DIRECTIONS: For the entries below, say how many lines include the word "none" and add nothing else.

- Opening Delimiter -

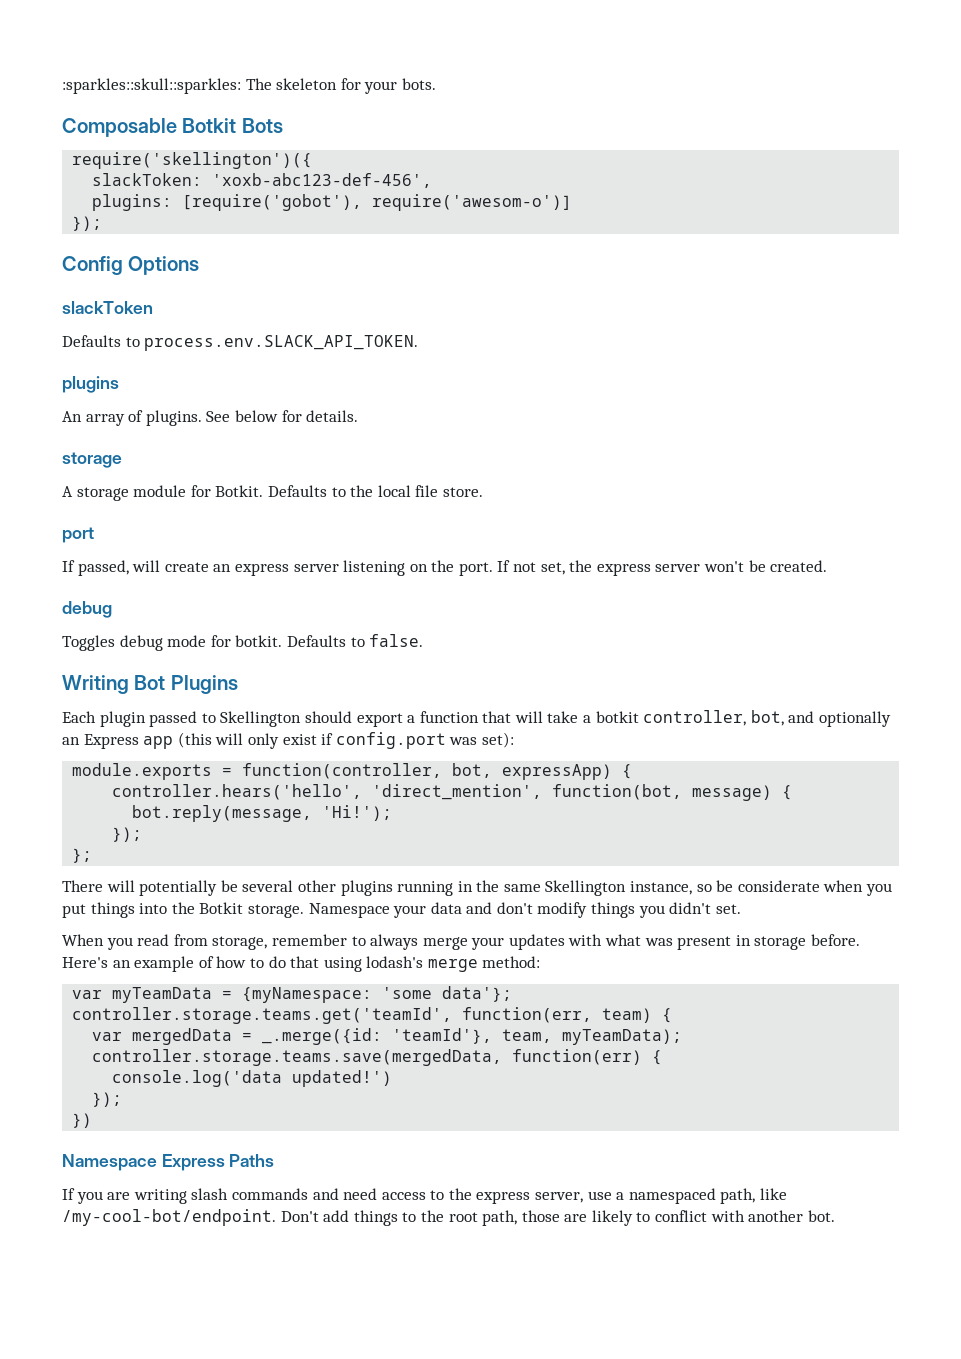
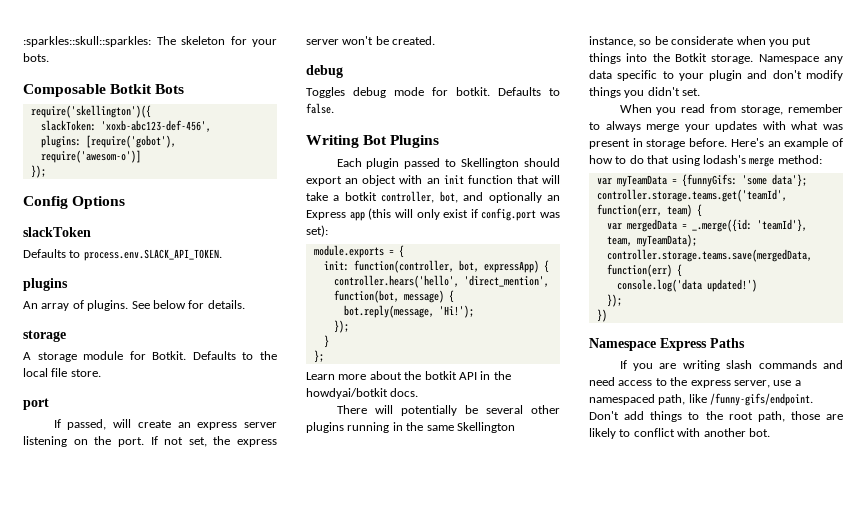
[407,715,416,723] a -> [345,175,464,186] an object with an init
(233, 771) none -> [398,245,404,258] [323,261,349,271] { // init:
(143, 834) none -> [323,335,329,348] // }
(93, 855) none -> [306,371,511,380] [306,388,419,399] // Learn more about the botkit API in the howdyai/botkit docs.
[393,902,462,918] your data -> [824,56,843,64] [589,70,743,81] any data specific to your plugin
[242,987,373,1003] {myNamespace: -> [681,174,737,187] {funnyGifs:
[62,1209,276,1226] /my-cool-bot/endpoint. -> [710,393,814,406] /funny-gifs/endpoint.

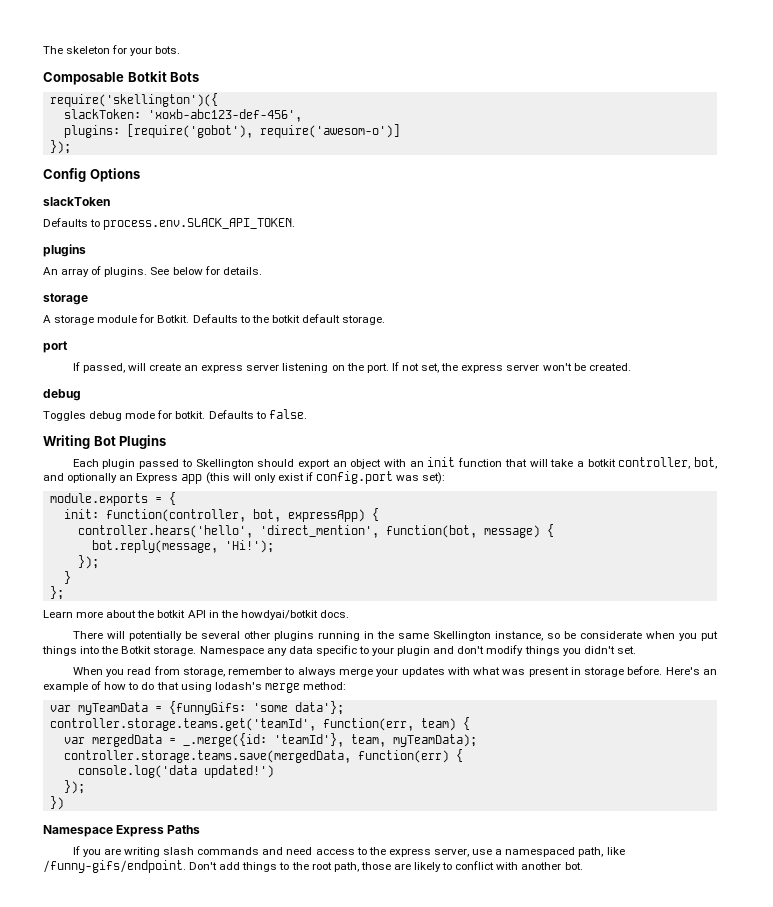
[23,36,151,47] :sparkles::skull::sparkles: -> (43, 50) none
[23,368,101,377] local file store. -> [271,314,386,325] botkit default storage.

- Closing Delimiter -

FINAL ANSWER: 4